The records are to be copied word for word, and the pictures dropped.

▶ Available records:
--

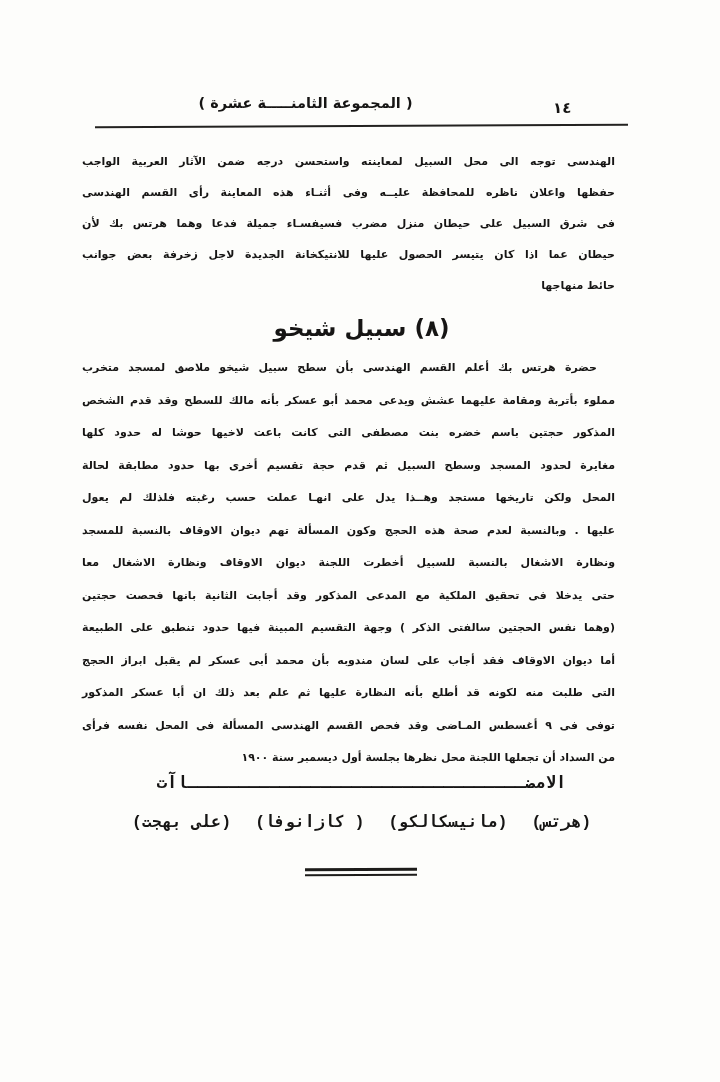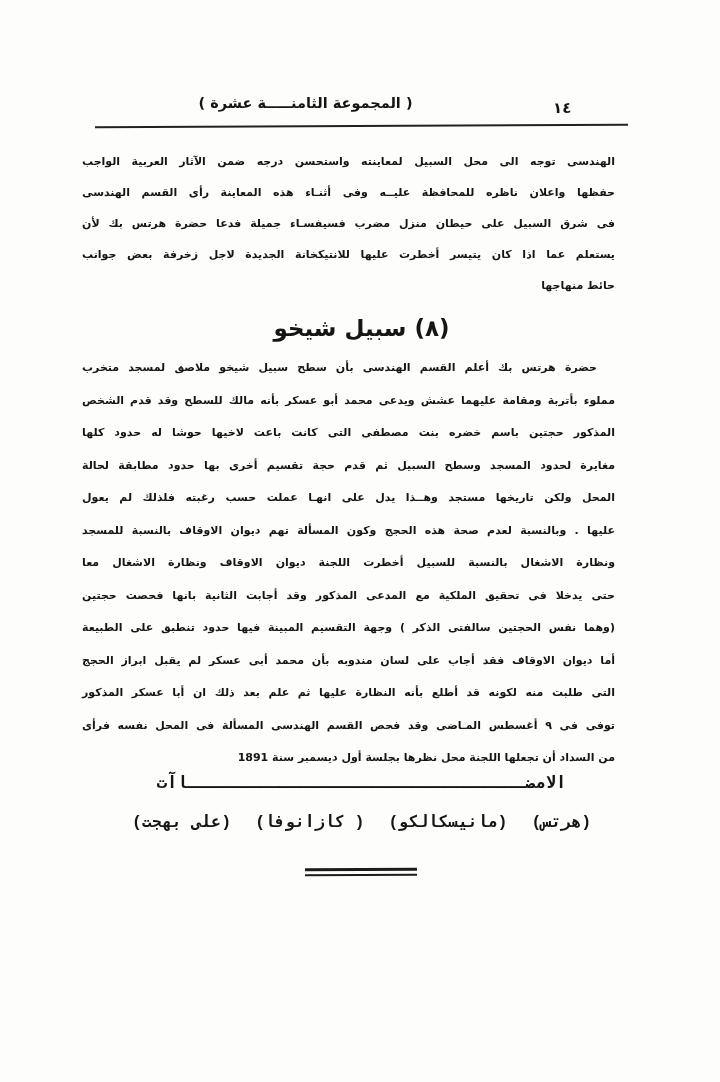--- a/index.html
+++ b/index.html
@@ -117,7 +117,7 @@
   <div class="para para-1">
     <div class="line">الهندسى توجه الى محل السبيل لمعاينته واستحسن درجه ضمن الآثار العربية الواجب</div>
     <div class="line">حفظها واعلان ناظره للمحافظة عليــه وفى أثنـاء هذه المعاينة رأى القسم الهندسى</div>
-    <div class="line">فى شرق السبيل على حيطان منزل مضرب فسيفسـاء جميلة فدعا حضرة هرتس بك لأن</div>
+    <div class="line">فى شرق السبيل على حيطان منزل مضرب فسيفسـاء جميلة فدعا وهما هرتس بك لأن</div>
     <div class="line">يستعلم عما اذا كان يتيسر أخطرت عليها للانتيكخانة الجديدة لاجل زخرفة بعض جوانب</div>
     <div class="line last">حائط منهاجها</div>
   </div>

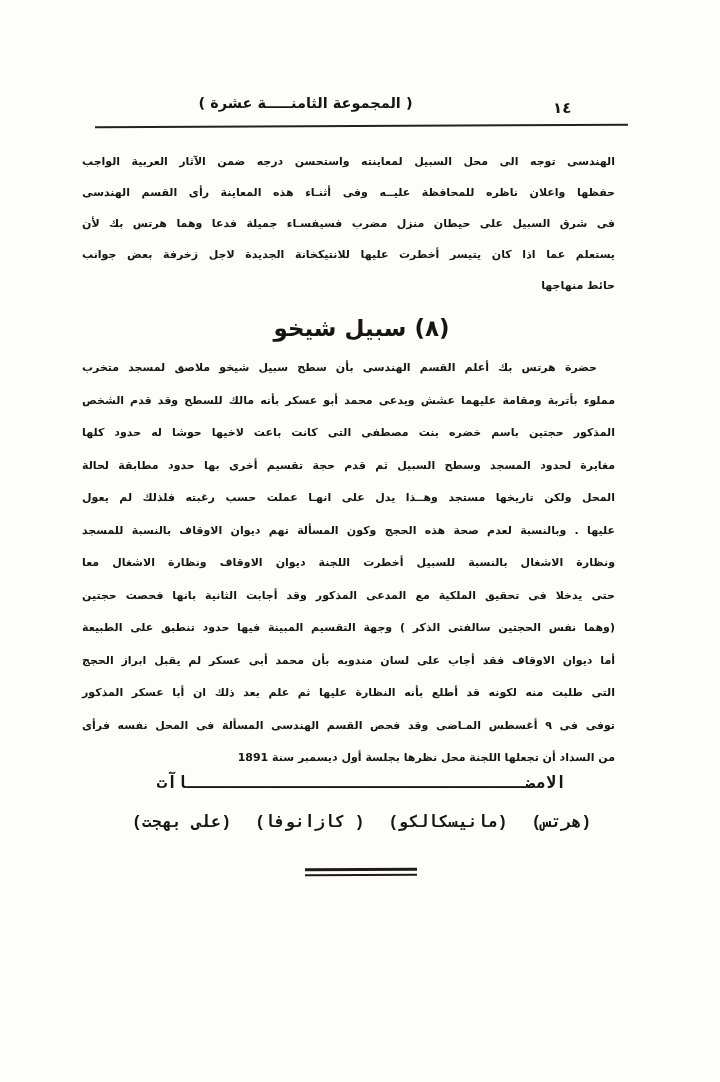--- a/index.html
+++ b/index.html
@@ -118,7 +118,7 @@
     <div class="line">الهندسى توجه الى محل السبيل لمعاينته واستحسن درجه ضمن الآثار العربية الواجب</div>
     <div class="line">حفظها واعلان ناظره للمحافظة عليــه وفى أثنـاء هذه المعاينة رأى القسم الهندسى</div>
     <div class="line">فى شرق السبيل على حيطان منزل مضرب فسيفسـاء جميلة فدعا وهما هرتس بك لأن</div>
-    <div class="line">يستعلم عما اذا كان يتيسر أخطرت عليها للانتيكخانة الجديدة لاجل زخرفة بعض جوانب</div>
+    <div class="line">حيطان عما اذا كان يتيسر الحصول عليها للانتيكخانة الجديدة لاجل زخرفة بعض جوانب</div>
     <div class="line last">حائط منهاجها</div>
   </div>
 

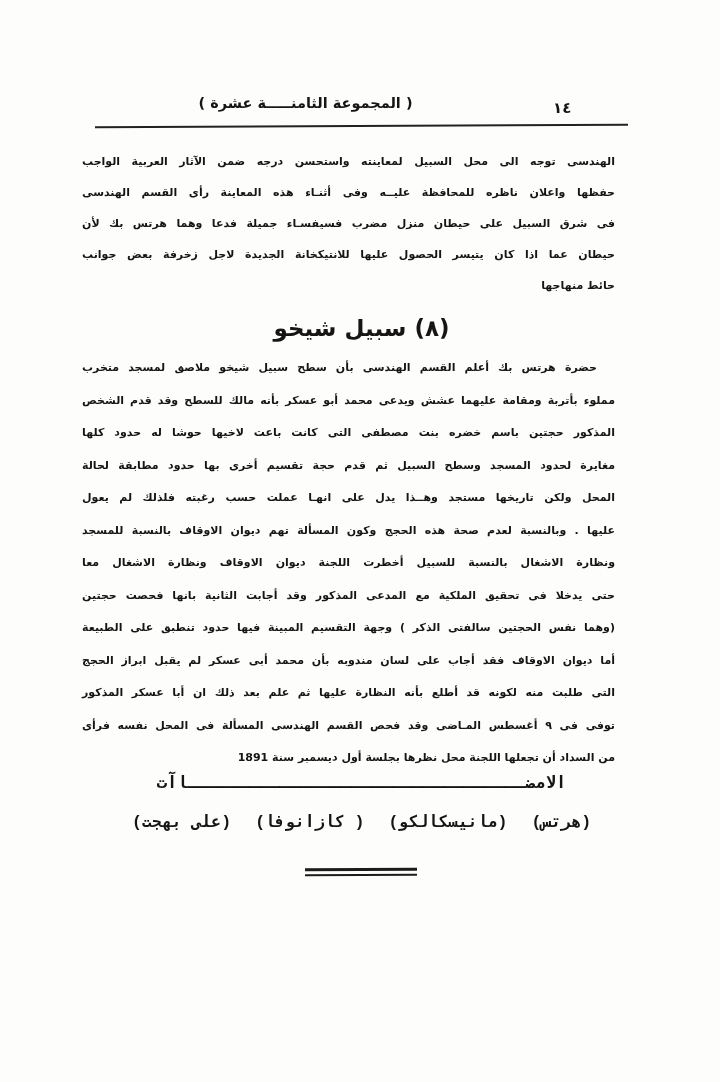--- a/index.html
+++ b/index.html
@@ -137,7 +137,7 @@
     <div class="line">أما ديوان الاوقاف فقد أجاب على لسان مندوبه بأن محمد أبى عسكر لم يقبل ابراز الحجج</div>
     <div class="line">التى طلبت منه لكونه قد أطلع بأنه النظارة عليها ثم علم بعد ذلك ان أبا عسكر المذكور</div>
     <div class="line">توفى فى ٩ أغسطس المـاضى وقد فحص القسم الهندسى المسألة فى المحل نفسه فرأى</div>
-    <div class="line last">من السداد أن تجعلها اللجنة محل نظرها بجلسة أول ديسمبر سنة 1891</div>
+    <div class="line last">من السداد أن تجعلها اللجنة محل نظرها بجلسة أول ديسمبر سنة ١٩٠٠</div>
   </div>
 
   <div class="sig-label">الامضـــــــــــــــــــــــــــــــــاآت</div>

--

▶ Result for this task:
--- a/index.html
+++ b/index.html
@@ -117,7 +117,7 @@
   <div class="para para-1">
     <div class="line">الهندسى توجه الى محل السبيل لمعاينته واستحسن درجه ضمن الآثار العربية الواجب</div>
     <div class="line">حفظها واعلان ناظره للمحافظة عليــه وفى أثنـاء هذه المعاينة رأى القسم الهندسى</div>
-    <div class="line">فى شرق السبيل على حيطان منزل مضرب فسيفسـاء جميلة فدعا حضرة هرتس بك لأن</div>
+    <div class="line">فى شرق السبيل على حيطان منزل مضرب فسيفسـاء جميلة فدعا وهما هرتس بك لأن</div>
     <div class="line">يستعلم عما اذا كان يتيسر أخطرت عليها للانتيكخانة الجديدة لاجل زخرفة بعض جوانب</div>
     <div class="line last">حائط منهاجها</div>
   </div>

--- a/index.html
+++ b/index.html
@@ -118,7 +118,7 @@
     <div class="line">الهندسى توجه الى محل السبيل لمعاينته واستحسن درجه ضمن الآثار العربية الواجب</div>
     <div class="line">حفظها واعلان ناظره للمحافظة عليــه وفى أثنـاء هذه المعاينة رأى القسم الهندسى</div>
     <div class="line">فى شرق السبيل على حيطان منزل مضرب فسيفسـاء جميلة فدعا وهما هرتس بك لأن</div>
-    <div class="line">يستعلم عما اذا كان يتيسر أخطرت عليها للانتيكخانة الجديدة لاجل زخرفة بعض جوانب</div>
+    <div class="line">حيطان عما اذا كان يتيسر الحصول عليها للانتيكخانة الجديدة لاجل زخرفة بعض جوانب</div>
     <div class="line last">حائط منهاجها</div>
   </div>
 

--- a/index.html
+++ b/index.html
@@ -137,7 +137,7 @@
     <div class="line">أما ديوان الاوقاف فقد أجاب على لسان مندوبه بأن محمد أبى عسكر لم يقبل ابراز الحجج</div>
     <div class="line">التى طلبت منه لكونه قد أطلع بأنه النظارة عليها ثم علم بعد ذلك ان أبا عسكر المذكور</div>
     <div class="line">توفى فى ٩ أغسطس المـاضى وقد فحص القسم الهندسى المسألة فى المحل نفسه فرأى</div>
-    <div class="line last">من السداد أن تجعلها اللجنة محل نظرها بجلسة أول ديسمبر سنة 1891</div>
+    <div class="line last">من السداد أن تجعلها اللجنة محل نظرها بجلسة أول ديسمبر سنة ١٩٠٠</div>
   </div>
 
   <div class="sig-label">الامضـــــــــــــــــــــــــــــــــاآت</div>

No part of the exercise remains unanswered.